At the time [2002] it was a thought that originally the TRIA act would give the insurance industry time to re-capitalize and develop new models that they could price for terrorism risks and increase industry capacity. Three years later in 2005 Congress decided to make TRIA a little less temporary and extended it for two years. In 2007, Congress was back again to stretch the boundaries of modern linguistics by extending TRIA temporarily for seven additional years and expanding it to cover any acts of terrorism, foreign or domestic. So we all must recognize that in just five years TRIA has leapt in scope and quadrupled in length, neither of which I think could be mistaken for facilitating a transition to a viable market for private terrorism risk insurance. . . .

[H]ow can we be convinced that the federal government is any better as our National Flood Insurance Program is under water, pun intended? PBGC, $34 billion deficit, and as we look at the national debt clock, which I know is inconvenient to some, it principally turns because insurance programs -- be they social insurance programs such as Social Security and Medicare or others -- the government has not done a particularly good job. That ladies and gentlemen, represents a man-made disaster.

Hensarling is also known, by the way, as the proponent of the most comprehensive (although far from perfect) proposal to wind down Fannie and Freddie and get rid of them permanently.

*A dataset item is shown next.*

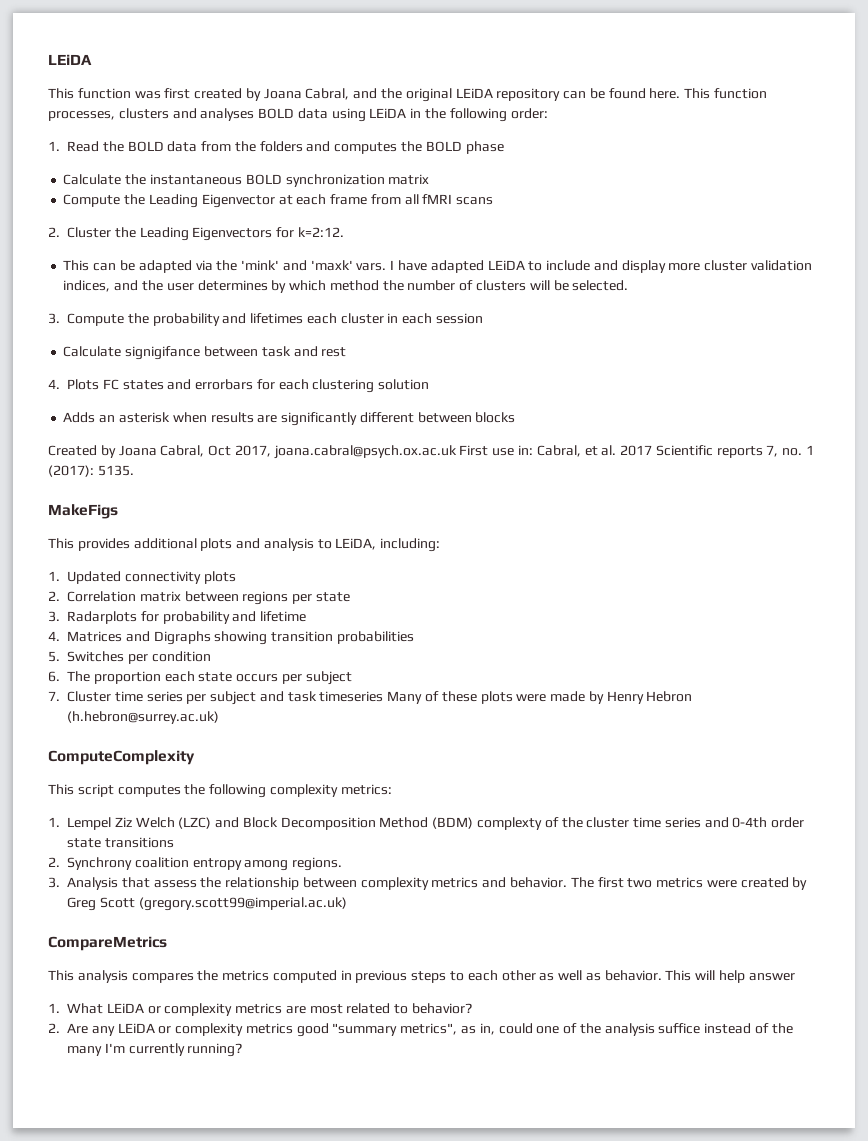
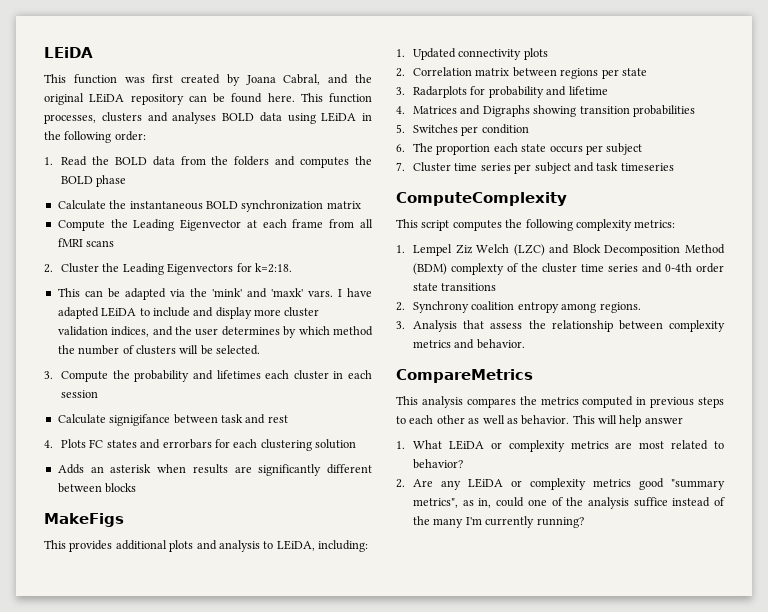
[297,227,344,237] k=2:12. -> [254,263,292,273] k=2:18.
[48,445,815,459] [48,465,134,477] // Created by Joana Cabral, Oct 2017, joana.cabral@psych.ox.ac.uk First use in: Cabral, et al. 2017 Scientific reports 7, no. 1 (2017): 5135. -> (137, 488) none
[387,691,693,704] [67,711,219,724] Many of these plots were made by Henry Hebron (h.hebron@surrey.ac.uk) -> (674, 167) none
[570,877,808,890] [67,897,347,911] The first two metrics were created by Greg Scott (gregory.scott99@imperial.ac.uk) -> (525, 344) none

And now we come to the subject of Cantor and Brat.  Brat has actually spoken strongly on the subject of getting rid of Fannie and Freddie.  Cantor?  He just didn't see this issue of the government taking on infinite insurance obligations as something worth fighting over with the other side.  For example, this from the Wall Street Journal of June 10:

Already this year, Mr. Cantor had drawn conservative resistance by striking a deal with Democrats on flood insurance that bypassed Mr. Hensarling's committee.

So perhaps there is hope that TRIA will actually be killed in the House.  And the rest of the federal infinite insurance program?  That will require getting together some critical mass of people who pay attention to the issue and understand its significance.  Maybe we will soon have at least one more.